TASK DIRECTIONS
The word "with" marks the lines to find; copy every such line from the data below.

··· RECORDED DATA

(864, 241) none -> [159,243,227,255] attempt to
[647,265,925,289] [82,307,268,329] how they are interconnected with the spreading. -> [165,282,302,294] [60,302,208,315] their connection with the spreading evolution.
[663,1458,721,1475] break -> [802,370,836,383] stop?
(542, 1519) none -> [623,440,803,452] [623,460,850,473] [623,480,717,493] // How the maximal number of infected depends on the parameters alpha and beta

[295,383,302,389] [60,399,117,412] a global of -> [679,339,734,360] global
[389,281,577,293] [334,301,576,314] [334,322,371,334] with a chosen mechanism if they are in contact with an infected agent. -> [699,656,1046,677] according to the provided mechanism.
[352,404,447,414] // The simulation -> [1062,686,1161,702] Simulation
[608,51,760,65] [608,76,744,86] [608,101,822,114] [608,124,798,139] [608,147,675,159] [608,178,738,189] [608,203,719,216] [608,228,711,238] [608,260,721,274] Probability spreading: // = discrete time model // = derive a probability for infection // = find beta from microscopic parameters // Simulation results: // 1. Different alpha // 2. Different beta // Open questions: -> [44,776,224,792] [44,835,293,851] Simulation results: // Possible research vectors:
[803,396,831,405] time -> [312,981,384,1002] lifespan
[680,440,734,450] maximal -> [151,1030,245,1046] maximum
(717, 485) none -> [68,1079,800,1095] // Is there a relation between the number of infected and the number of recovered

······
··· RECORDED DATA

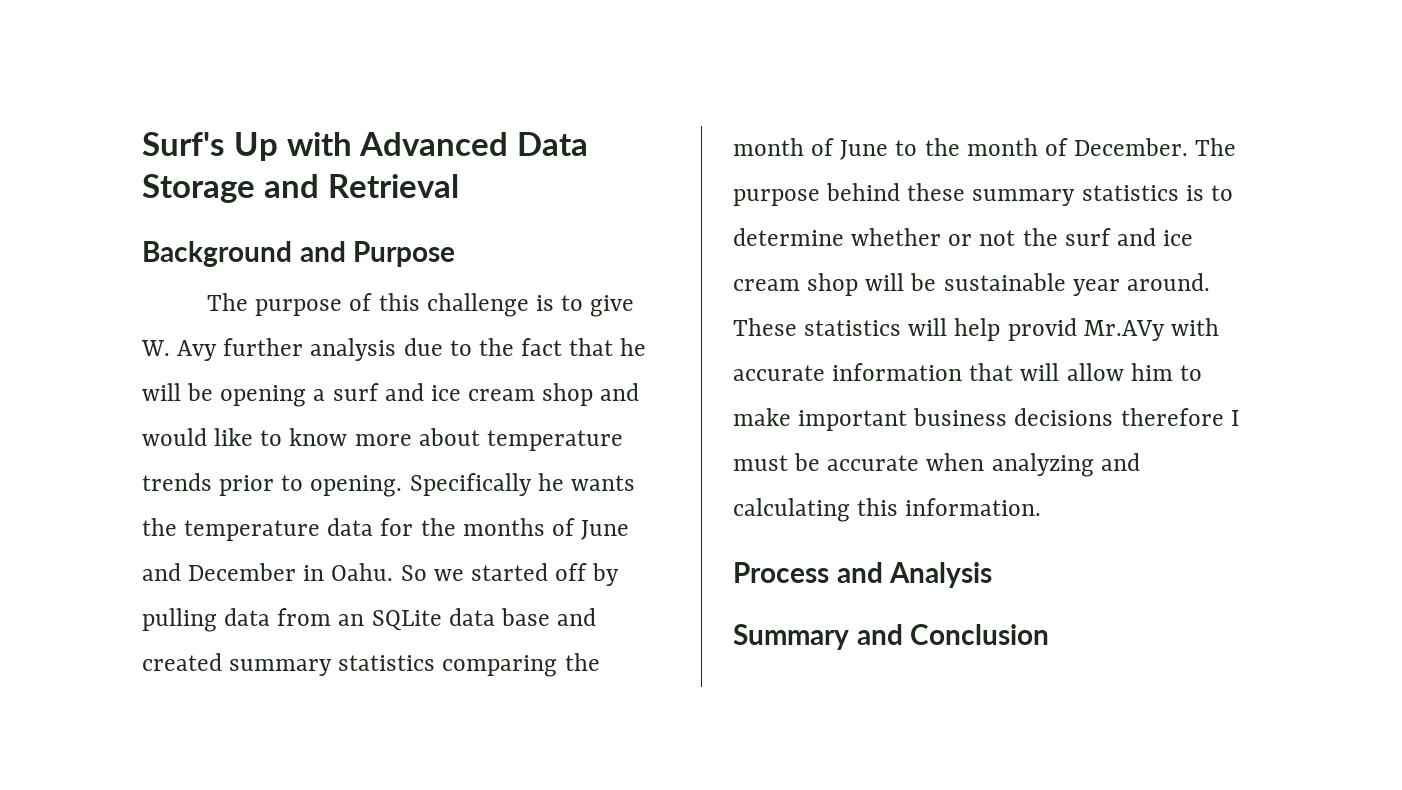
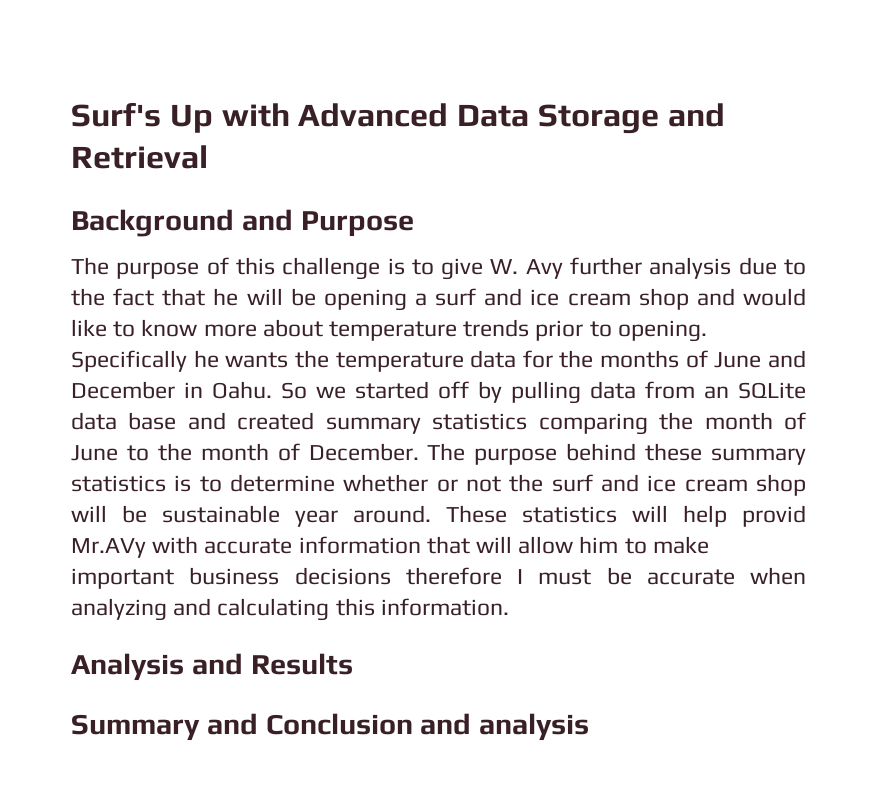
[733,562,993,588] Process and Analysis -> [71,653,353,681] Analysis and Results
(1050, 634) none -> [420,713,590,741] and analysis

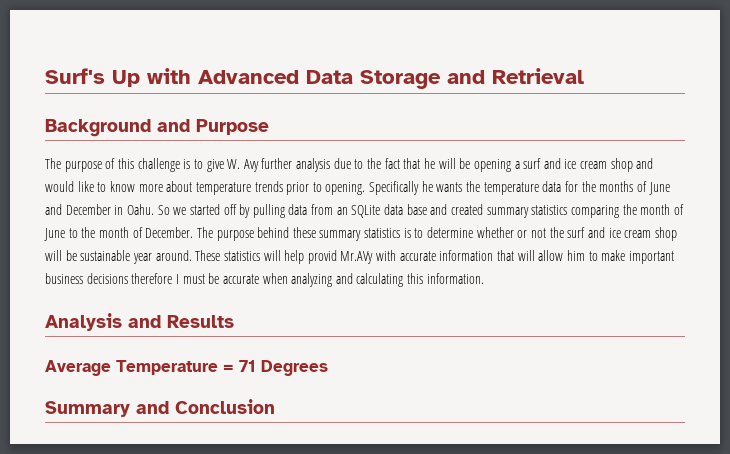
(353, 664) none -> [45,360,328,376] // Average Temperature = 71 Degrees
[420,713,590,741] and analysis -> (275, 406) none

······

RESULT
[647,265,925,289] [82,307,268,329] how they are interconnected with the spreading. -> [165,282,302,294] [60,302,208,315] their connection with the spreading evolution.
[389,281,577,293] [334,301,576,314] [334,322,371,334] with a chosen mechanism if they are in contact with an infected agent. -> [699,656,1046,677] according to the provided mechanism.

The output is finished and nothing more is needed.